What is “strategy” anyway, Mark Ritson?

PR

Cue eyerolls from my colleagues when I start talking about Mark Ritson again…

Mark Ritson is one of the world’s leading authorities on marketing. For me, he’s singularly influenced the way I view the whole industry. I mean, the man’s a genius — an adjunct professor in marketing at Melbourne Business School for the past 15 years, a PhD in marketing from Lancaster University, and a couple of decades’ worth of consultancy experience with some of the world’s biggest brands.

But it’s not his qualifications (or really even his experience) that I care about — it’s the manner in which he tells you what’s important and what’s not in marketing. He just says it how it is. If he thinks something is rubbish, he’ll tell you that it’s rubbish. And he won’t mince his words.

Which is why I’ve watched pretty much every video of him I can find on YouTube and I always look forward to his latest piece in Marketing Week with great anticipation. If anything, Ritson is a superb entertainer, and most unlike what you may perceive a university lecturer to be.

Strategy versus tactics

There’s just one thing, though, that I’m not sure I can totally get on board with. And that’s Mark’s view of what is “strategy” and what isn’t. From a marketing strategy point of view, Ritson would argue that marketing strategy is all about simply answering three — and only three — questions:

  1. Which customers are we going to target?
  2. What is our position to those customers?
  3. What is our objective with those customers?

That is it. But before it sounds like I’m dumbing down marketing strategy, there’s obviously a lot of work that needs to go into answering those questions. You can’t target customers without effectively segmenting them first. You can’t position yourself to that audience without first understanding what drives that audience, what you’re good at as a company, and what differs you from your competition. And you can’t set a proper marketing objective without understanding where along your sales funnel you’re leaking customers. All of that comes from research, research, research.

However, everything else, Ritson argues, is tactics. And I mean everything. Communications? Tactic. PR? Tactic. Social media? Tactic. Ritson will then argue that the tactics are taking over. We’re seeing the “communification of tactics”, where comms is becoming the be all and end all at the expense of product, pricing and distribution. Then, we’re seeing the “tactification of marketing”, where CMOs are spending way too much time on comms at the expense of answering those first three questions.

So, by Ritson’s logic if we lump everything else into the tactics bucket, that means, for example, a “PR strategy” is a contradiction in terms — and it’s that I can’t get on board with.
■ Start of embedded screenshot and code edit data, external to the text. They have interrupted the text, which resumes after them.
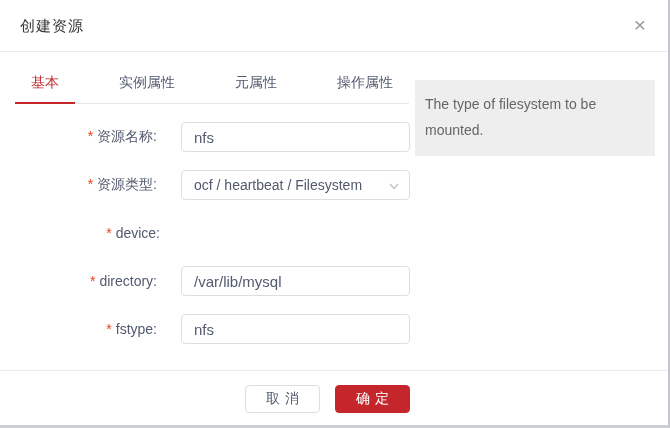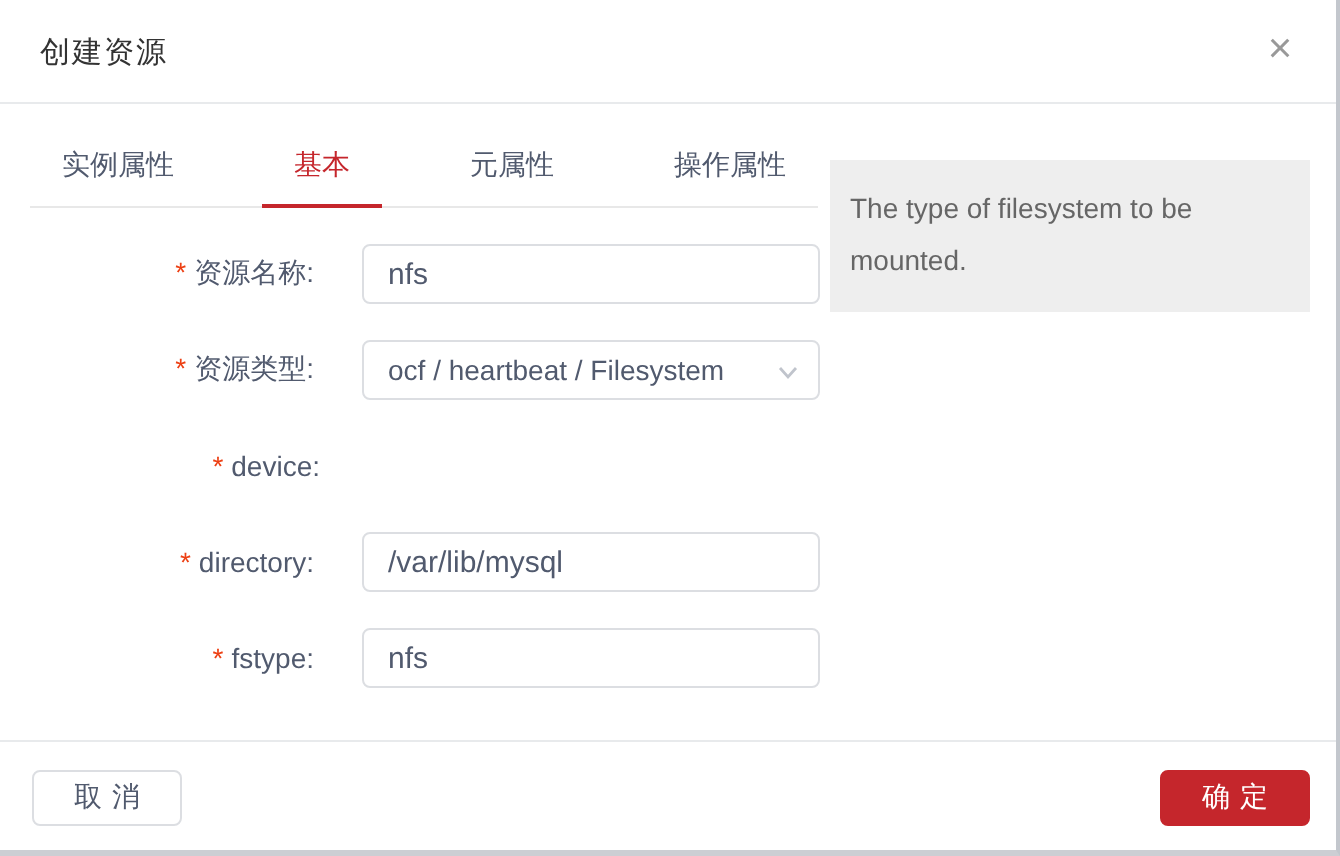--- a/index.html
+++ b/index.html
@@ -76,22 +76,22 @@
     white-space: nowrap; overflow: hidden;
   }
   .select-chevron {
     position: absolute; right: 9px; top: 9px; width: 12px; height: 12px;
     pointer-events: none;
   }
   
   .dlg-footer {
     position: absolute; left: 0; right: 0; bottom: 0; height: 55px;
     border-top: 1px solid #e8eaec;
-    display: flex; justify-content: space-between; align-items: flex-start;
-    gap: 15px; padding: 14px 13px 0 16px;
+    display: flex; justify-content: center; align-items: flex-start;
+    gap: 15px; padding: 14px 13px 0 0;
   }
   .btn {
     height: 28px; min-width: 58px; padding: 0 15px;
     border-radius: 4px; font-size: 14px; letter-spacing: 5px;
     text-indent: 5px;
     display: inline-flex; align-items: center; justify-content: center;
     cursor: pointer;
     font-family: "Liberation Sans", "DejaVu Sans", sans-serif;
   }
   .btn-cancel { background: #fff; border: 1px solid #dcdee2; color: #515a6e; }
@@ -103,22 +103,22 @@
 <div class="dialog">
 
   <div class="dlg-header">
     <div class="dlg-title">创建资源</div>
     <div class="dlg-close">×</div>
   </div>
 
   <div class="dlg-body">
 
     <div class="tabs-nav">
+      <div class="tab active">基本</div>
       <div class="tab">实例属性</div>
-      <div class="tab active">基本</div>
       <div class="tab">元属性</div>
       <div class="tab">操作属性</div>
     </div>
 
     <div class="help-panel">The type of filesystem to be mounted.</div>
 
     <div class="form">
 
       <div class="form-row">
         <div class="form-label"><span class="req">*</span><span>资源名称:</span></div>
PR has to be strategic — otherwise what’s the point?

Look, Mark, I totally get it. There are too many senior marketers that fail to address those first three all-important questions and dive into communications. But that doesn’t necessarily mean that communications or PR can’t be strategic.

At Wildfire we think like strategic marketers to make sure that we build PR campaigns that actually make a difference to your business. We don’t just float something big down the Thames for the sake of making a splash (sorry).

Just like Mark advises marketers do from a strategy point of view, we do from a PR point of view. We assess your audiences (and journalists) and get to the bottom of what they like, need and despise. We look at the aspects that make your business unique or distinctive (from a media point of view), and we audit what your competitors are doing (again, from a media and content point of view). At the end of all that research, we build a campaign for you that a) addresses something your audiences care about b) showcases your distinctive ability as an organisation and c) is different from what others are doing in the market.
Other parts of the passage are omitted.